WORK REQUIRED —
The result should be a faithful copy of every entry below, with the pictures left out.

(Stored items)

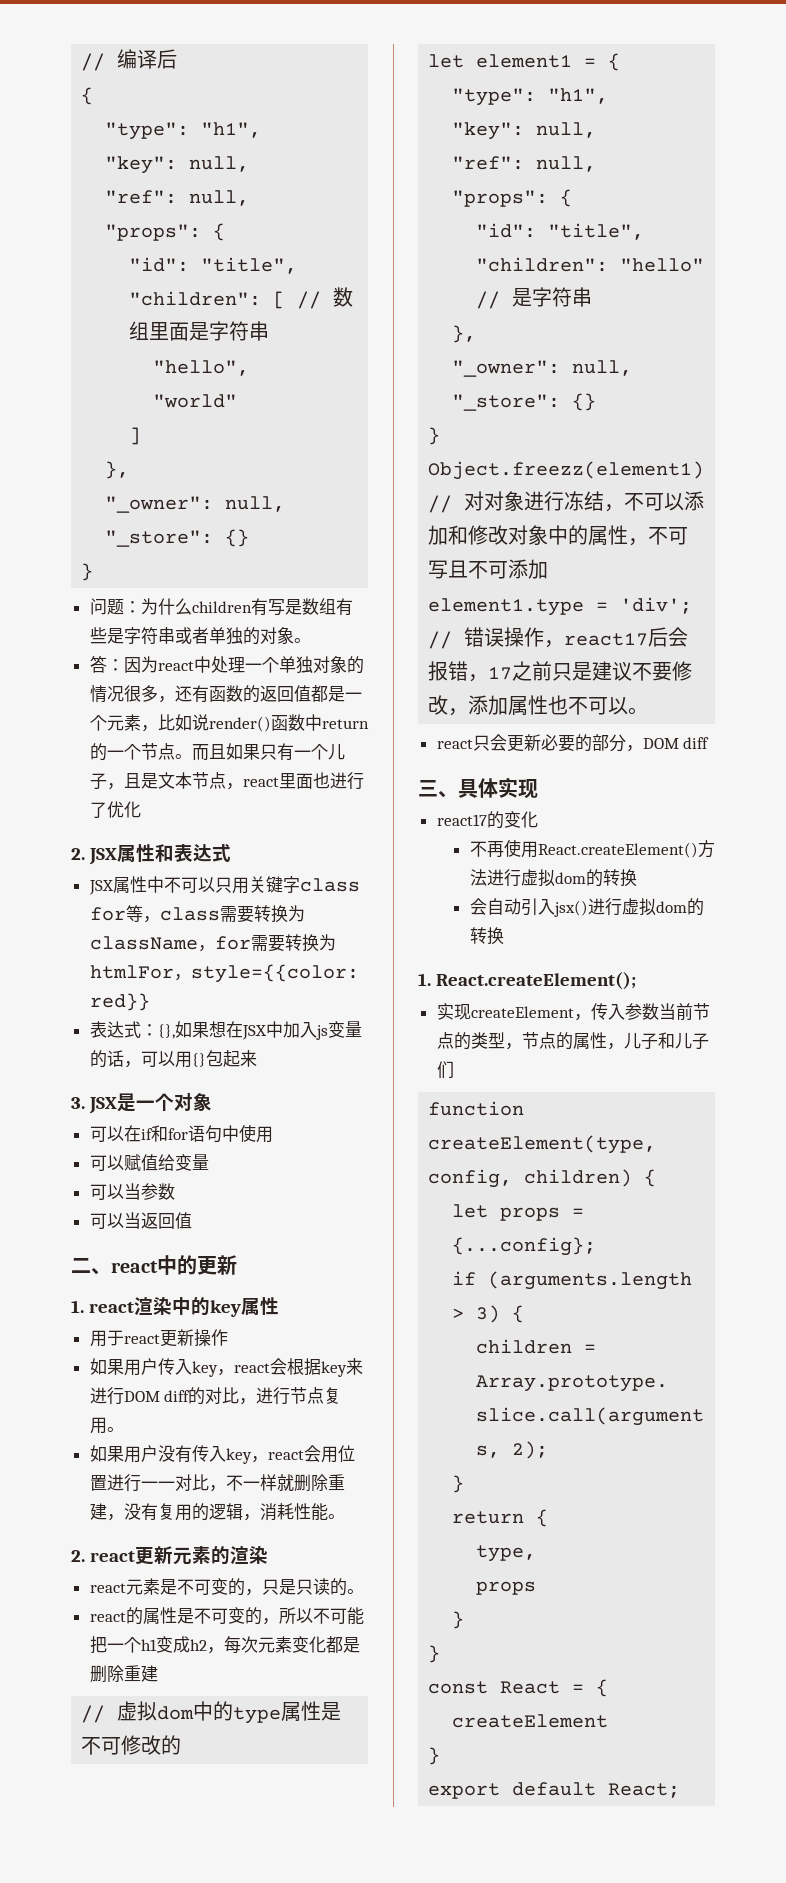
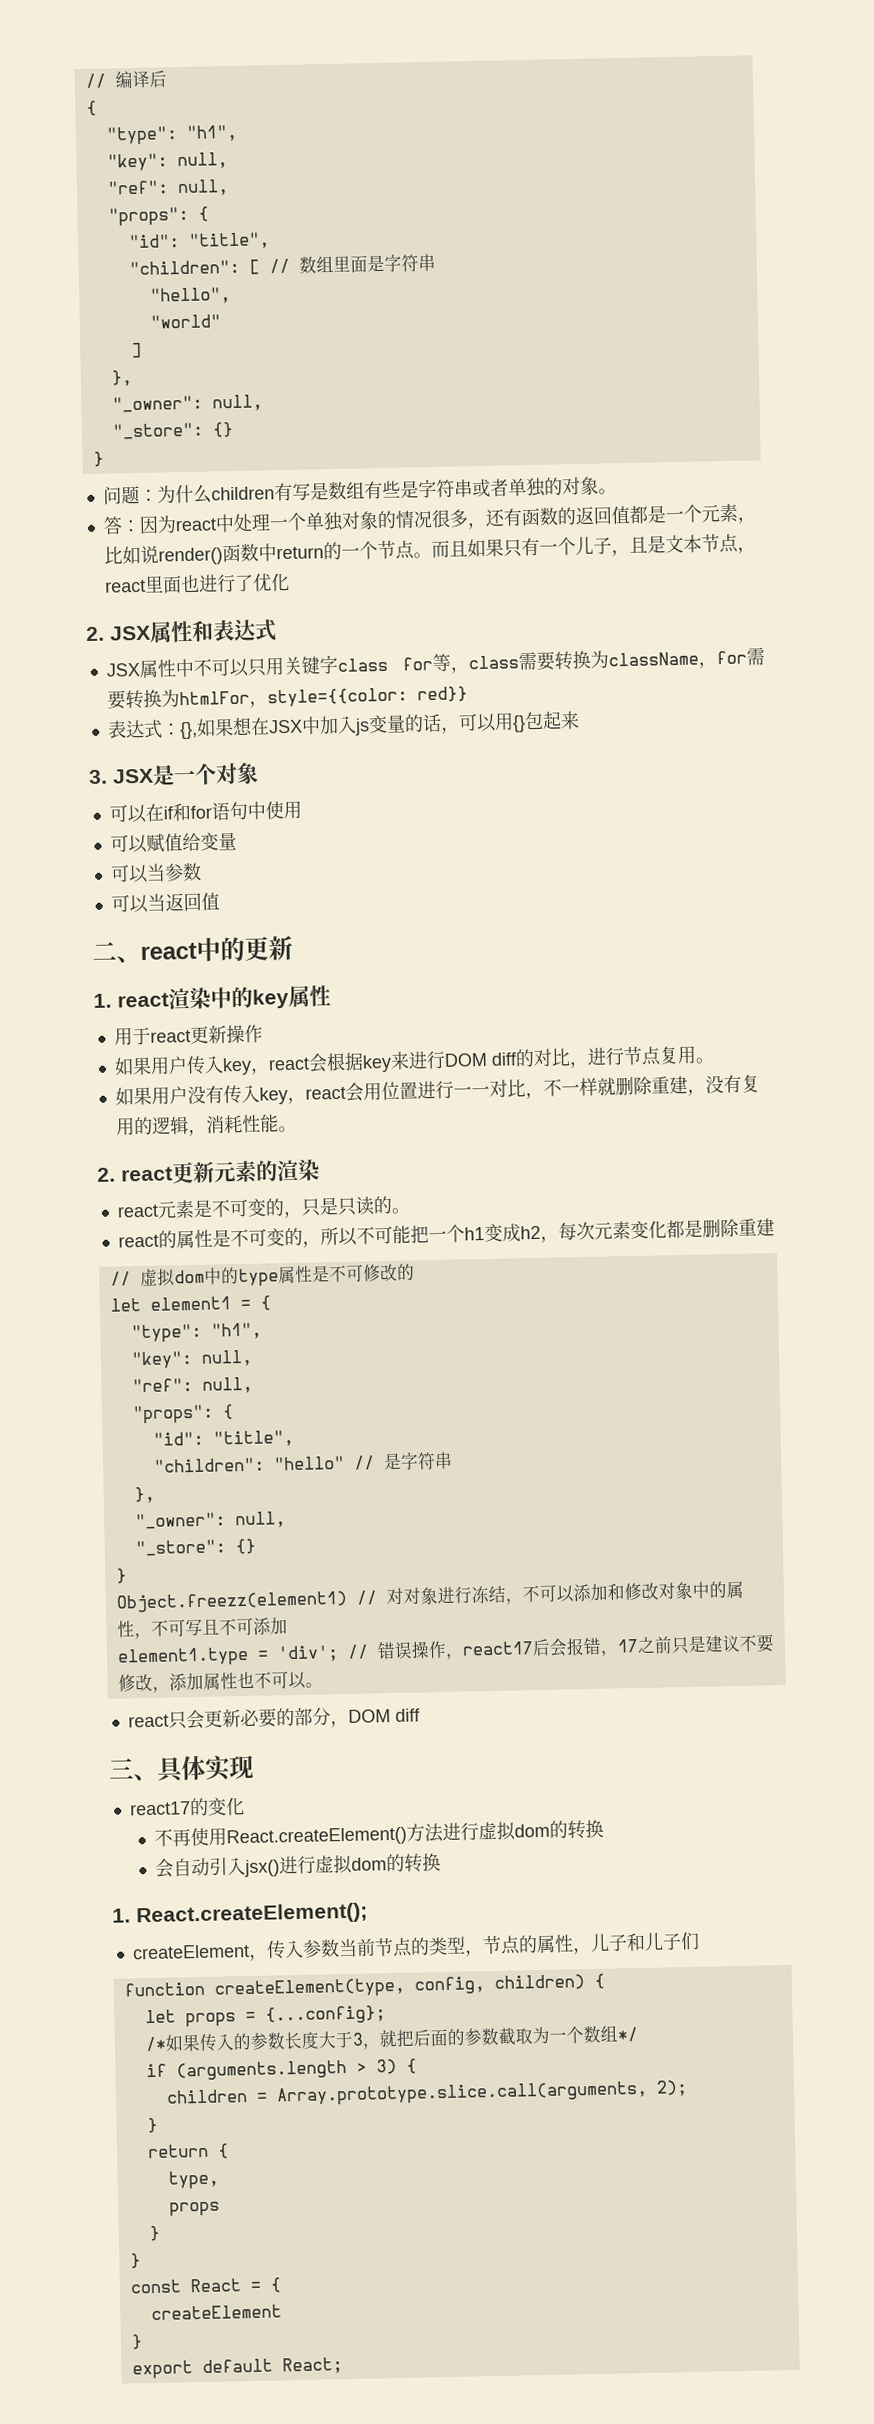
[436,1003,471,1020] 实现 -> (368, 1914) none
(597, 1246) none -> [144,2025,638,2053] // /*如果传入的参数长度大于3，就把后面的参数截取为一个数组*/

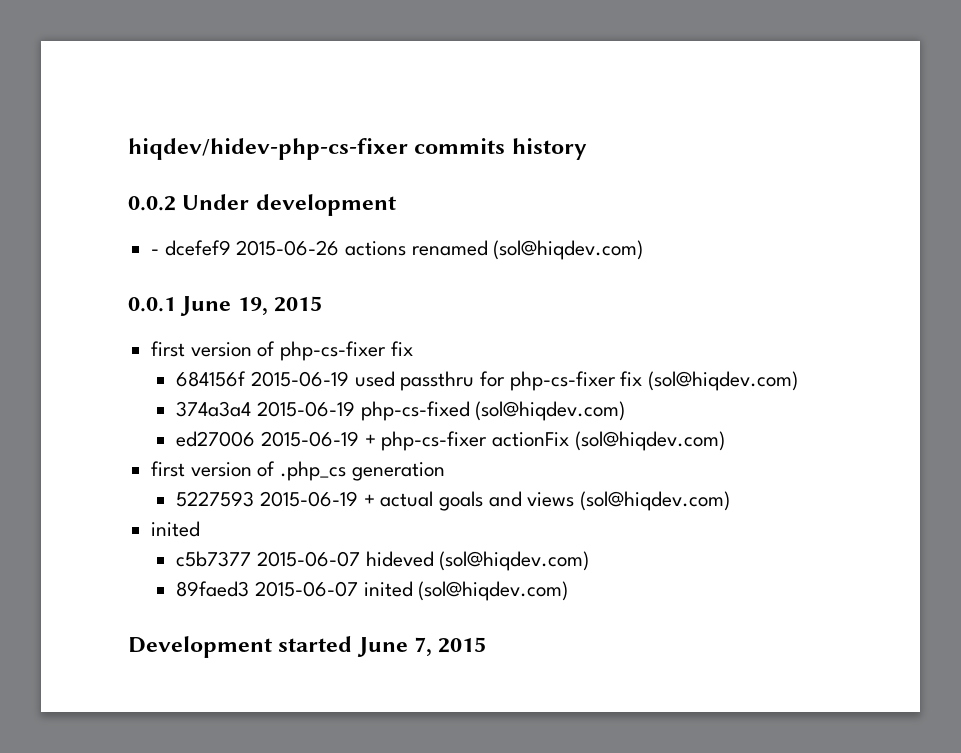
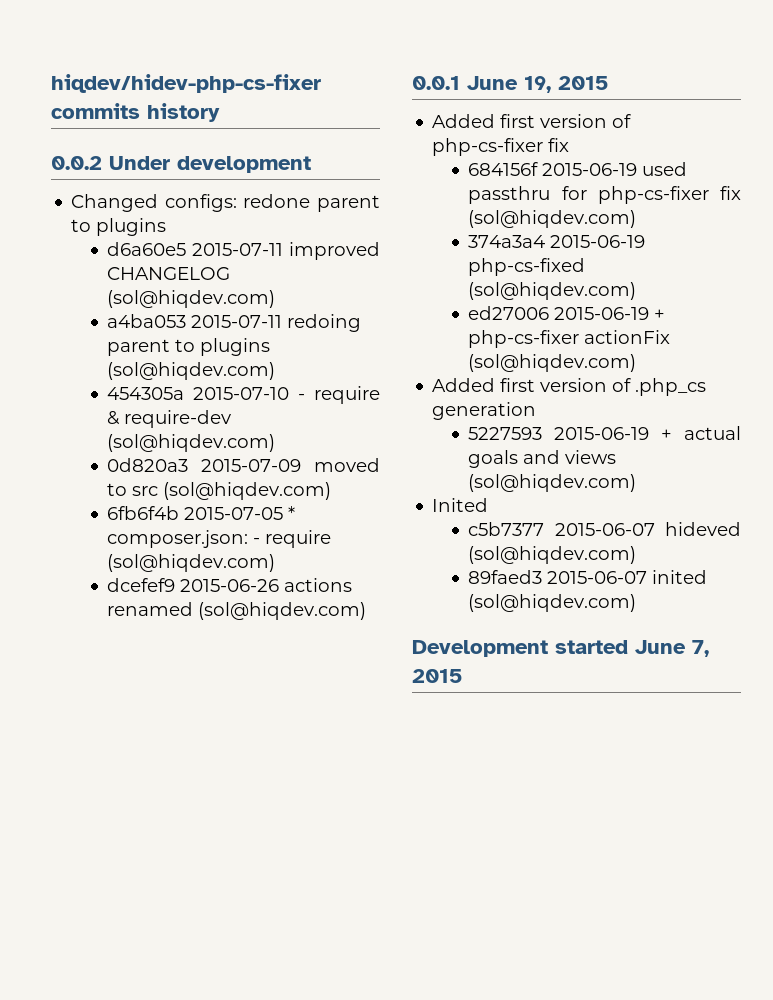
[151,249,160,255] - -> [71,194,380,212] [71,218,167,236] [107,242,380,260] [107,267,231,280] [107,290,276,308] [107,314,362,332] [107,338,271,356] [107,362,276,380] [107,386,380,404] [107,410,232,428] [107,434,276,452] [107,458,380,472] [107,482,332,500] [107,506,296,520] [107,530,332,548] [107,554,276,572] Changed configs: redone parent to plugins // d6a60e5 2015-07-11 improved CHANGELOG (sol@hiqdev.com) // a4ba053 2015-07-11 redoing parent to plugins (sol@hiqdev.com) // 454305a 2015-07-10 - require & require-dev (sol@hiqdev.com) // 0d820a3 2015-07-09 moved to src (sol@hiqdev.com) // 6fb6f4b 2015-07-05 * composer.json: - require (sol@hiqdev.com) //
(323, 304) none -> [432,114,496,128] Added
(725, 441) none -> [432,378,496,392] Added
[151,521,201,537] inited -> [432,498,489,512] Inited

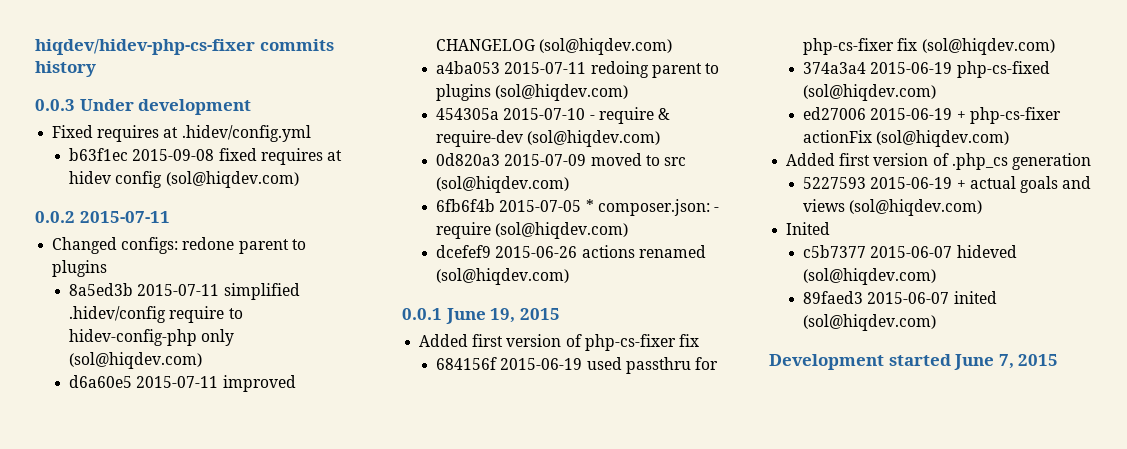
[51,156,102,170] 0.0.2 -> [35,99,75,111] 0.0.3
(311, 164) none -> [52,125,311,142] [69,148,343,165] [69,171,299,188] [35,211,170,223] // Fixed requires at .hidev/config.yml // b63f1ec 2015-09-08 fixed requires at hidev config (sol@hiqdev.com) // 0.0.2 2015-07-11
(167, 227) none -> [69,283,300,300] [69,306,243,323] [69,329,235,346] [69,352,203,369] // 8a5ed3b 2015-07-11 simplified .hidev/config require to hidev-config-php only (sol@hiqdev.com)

TASK RESULT —
[436,1003,471,1020] 实现 -> (368, 1914) none
(597, 1246) none -> [144,2025,638,2053] // /*如果传入的参数长度大于3，就把后面的参数截取为一个数组*/

[151,249,160,255] - -> [71,194,380,212] [71,218,167,236] [107,242,380,260] [107,267,231,280] [107,290,276,308] [107,314,362,332] [107,338,271,356] [107,362,276,380] [107,386,380,404] [107,410,232,428] [107,434,276,452] [107,458,380,472] [107,482,332,500] [107,506,296,520] [107,530,332,548] [107,554,276,572] Changed configs: redone parent to plugins // d6a60e5 2015-07-11 improved CHANGELOG (sol@hiqdev.com) // a4ba053 2015-07-11 redoing parent to plugins (sol@hiqdev.com) // 454305a 2015-07-10 - require & require-dev (sol@hiqdev.com) // 0d820a3 2015-07-09 moved to src (sol@hiqdev.com) // 6fb6f4b 2015-07-05 * composer.json: - require (sol@hiqdev.com) //
(323, 304) none -> [432,114,496,128] Added
(725, 441) none -> [432,378,496,392] Added
[151,521,201,537] inited -> [432,498,489,512] Inited

[51,156,102,170] 0.0.2 -> [35,99,75,111] 0.0.3
(311, 164) none -> [52,125,311,142] [69,148,343,165] [69,171,299,188] [35,211,170,223] // Fixed requires at .hidev/config.yml // b63f1ec 2015-09-08 fixed requires at hidev config (sol@hiqdev.com) // 0.0.2 2015-07-11
(167, 227) none -> [69,283,300,300] [69,306,243,323] [69,329,235,346] [69,352,203,369] // 8a5ed3b 2015-07-11 simplified .hidev/config require to hidev-config-php only (sol@hiqdev.com)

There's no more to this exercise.